Our new wave of terminology—demisexual and polyamorous, genderqueer and two-spirit—has the opposite effect. Yes, it’s easy to mock the proliferation of labels: There are a lot of them! But we should think hard about doubting the importance of these terms. Language grants us the ability to explain ourselves, to put words to what we feel and think and experience. When, in the ’90s, the term transgender was added to the LGB acronym, it wasn’t that transgender people had never existed before that moment. The term was simply new, replacing earlier, less-affirming vocabulary like transvestite, which often fetishized the identity. But the feeling, the experience of self—that had always been there. Having a word for it helped individuals to come out, making that process less tortured and easier to explain to others.

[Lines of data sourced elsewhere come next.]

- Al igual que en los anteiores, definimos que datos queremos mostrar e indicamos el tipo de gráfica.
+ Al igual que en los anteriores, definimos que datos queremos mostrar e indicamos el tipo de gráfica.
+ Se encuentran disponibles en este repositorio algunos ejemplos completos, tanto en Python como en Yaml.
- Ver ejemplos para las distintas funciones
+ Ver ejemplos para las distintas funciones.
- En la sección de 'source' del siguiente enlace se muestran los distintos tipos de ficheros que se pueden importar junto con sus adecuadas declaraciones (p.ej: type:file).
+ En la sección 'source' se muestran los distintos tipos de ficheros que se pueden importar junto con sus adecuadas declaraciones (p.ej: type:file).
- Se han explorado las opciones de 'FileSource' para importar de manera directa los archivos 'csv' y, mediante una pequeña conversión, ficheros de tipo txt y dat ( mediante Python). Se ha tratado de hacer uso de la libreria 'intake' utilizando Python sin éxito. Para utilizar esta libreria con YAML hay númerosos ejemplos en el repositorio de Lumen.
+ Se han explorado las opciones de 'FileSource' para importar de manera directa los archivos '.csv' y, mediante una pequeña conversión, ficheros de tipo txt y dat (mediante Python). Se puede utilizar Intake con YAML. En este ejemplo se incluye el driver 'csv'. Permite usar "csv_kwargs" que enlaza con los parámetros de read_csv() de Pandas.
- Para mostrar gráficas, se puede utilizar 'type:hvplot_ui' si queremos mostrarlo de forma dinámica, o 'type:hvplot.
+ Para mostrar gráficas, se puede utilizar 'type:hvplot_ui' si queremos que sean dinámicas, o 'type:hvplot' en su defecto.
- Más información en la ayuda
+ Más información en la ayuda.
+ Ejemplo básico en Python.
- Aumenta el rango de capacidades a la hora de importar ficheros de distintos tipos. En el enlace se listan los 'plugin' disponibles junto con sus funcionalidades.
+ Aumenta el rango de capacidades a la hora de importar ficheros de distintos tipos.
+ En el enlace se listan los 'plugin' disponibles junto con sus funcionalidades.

Having terminology also creates community: If a word exists to describe something, the implication is that the concept is important enough to merit a term, that there’s a critical mass in need of this word. If the feeling an individual has “dares not speak its name,” then how is one to find others who share that feeling? These labels—all of them, not just the original one or two or three—play a necessary role in generating solidarity.

Though many of the slogans of the early “gay” rights movement now seem antiquated, the queer action group ACT UP coined a phrase that seems more pressing today than ever before: Silence Equals Death. That slogan covered many signs in the early years of AIDS activism, when the Reagan White House sought to cover up, or worse, simply ignore the existence of the disease. We should be reminded of that as we hear about the ways CDC scientists under Trump have learned to censor themselves around certain terms, particularly the word transgender. We should be reminded that to not speak words is to give silence power, and silence breeds ignorance and fear. The ever-expanding LGBTQIA+ acronym shouldn’t be a cause for mockery; it should be a cause for celebration. We should speak these terms loudly and clearly. And we should be ready to explain and expand even further, welcoming new ones as their owners share them with us. Everyone deserves a name.